A orientação das políticas urbanas para o bem comum, no sentido da provisão de boas infraestruturas e serviços de interesse geral capazes de assegurar a resiliência das cidades europeias e preservar o seu modo de vida e valores culturais. As abordagens integradas, no que respeita às dimensões territorial, sectorial e temporal das políticas públicas. A participação e cocriação, envolvendo os cidadãos e todos os atores relevantes, incluindo dos sectores social e económico. A governança multinível, coordenando as atuações dos níveis de governação local, metropolitano, regional, nacional, europeu e global, em respeito pelos princípios da subsidiariedade e proporcionalidade. As abordagens de base territorial, que devem constituir o referencial para a integração horizontal e vertical das políticas públicas.
A Nova Carta de Leipzig sublinha ainda a importância do reforço da capacidade de atuação das autoridades locais. Estas representam o nível de governação mais próximo do cidadão e são responsáveis pela provisão de um conjunto de serviços públicos essenciais e pela harmonização de interesses conflituantes. Neste sentido, importa reforçar o seu quadro legal e capacidade financeira, melhorar a qualificação dos seus recursos humanos, e o seu controlo sobre o desenho e gestão de infraestruturas, equipamentos públicos e serviços de interesse geral, bem como promover um maior envolvimento e participação deste nível de governação na tomada de decisões nos níveis nacional e europeu.
Nas suas notas finais, a Nova Carta de Leipzig apela às instituições europeias, aos governos nacionais, bem como às autoridades locais e regionais e a todos os atores urbanos, que assumam o compromisso de pôr em prática o quadro estratégico acordado e de prosseguir os esforços de cooperação intergovernamental e multinível, nomeadamente através de novos métodos de trabalho como o introduzido pelas parcerias criadas no âmbito da Agenda Urbana para a União Europeia.
Neste sentido, em conjunto com a Nova Carta de Leipzig, foi adotado um documento para a sua implementação, que enquadra as prioridades e tarefas da Presidência Portuguesa em matéria de assuntos urbanos.

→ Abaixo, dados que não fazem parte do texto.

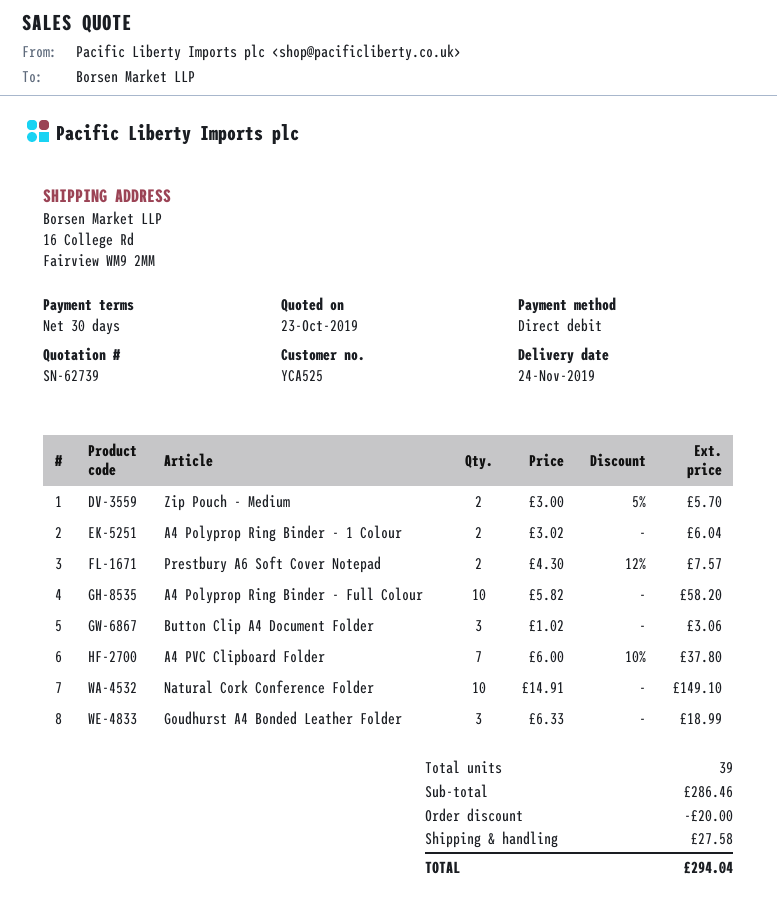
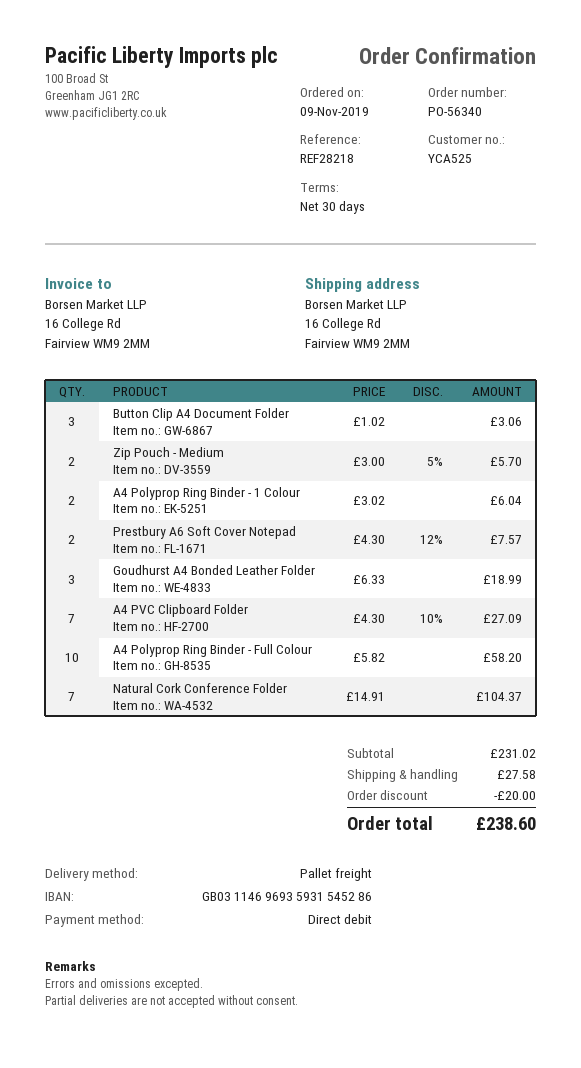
A4 PVC Clipboard Folder: 7 x 6.00 - 10% = 37.80 -> 7 x 4.30 - 10% = 27.09
Natural Cork Conference Folder: 10 x 14.91 = 149.10 -> 7 x 14.91 = 104.37
subtotal: 286.46 -> 231.02
total: 294.04 -> 238.60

No âmbito do programa do Trio composto pela Alemanha, Portugal e Eslovénia, e tendo presente o horizonte temporal da próxima reunião ministerial, a realizar durante a presidência eslovena, em novembro de 2021, coube à Presidência Portuguesa, durante o primeiro semestre de 2021, promover a condução do debate intergovernamental sobre os próximos desenvolvimentos da Agenda Urbana para a União Europeia, com base no quadro estratégico definido pela Nova Carta de Leipzig.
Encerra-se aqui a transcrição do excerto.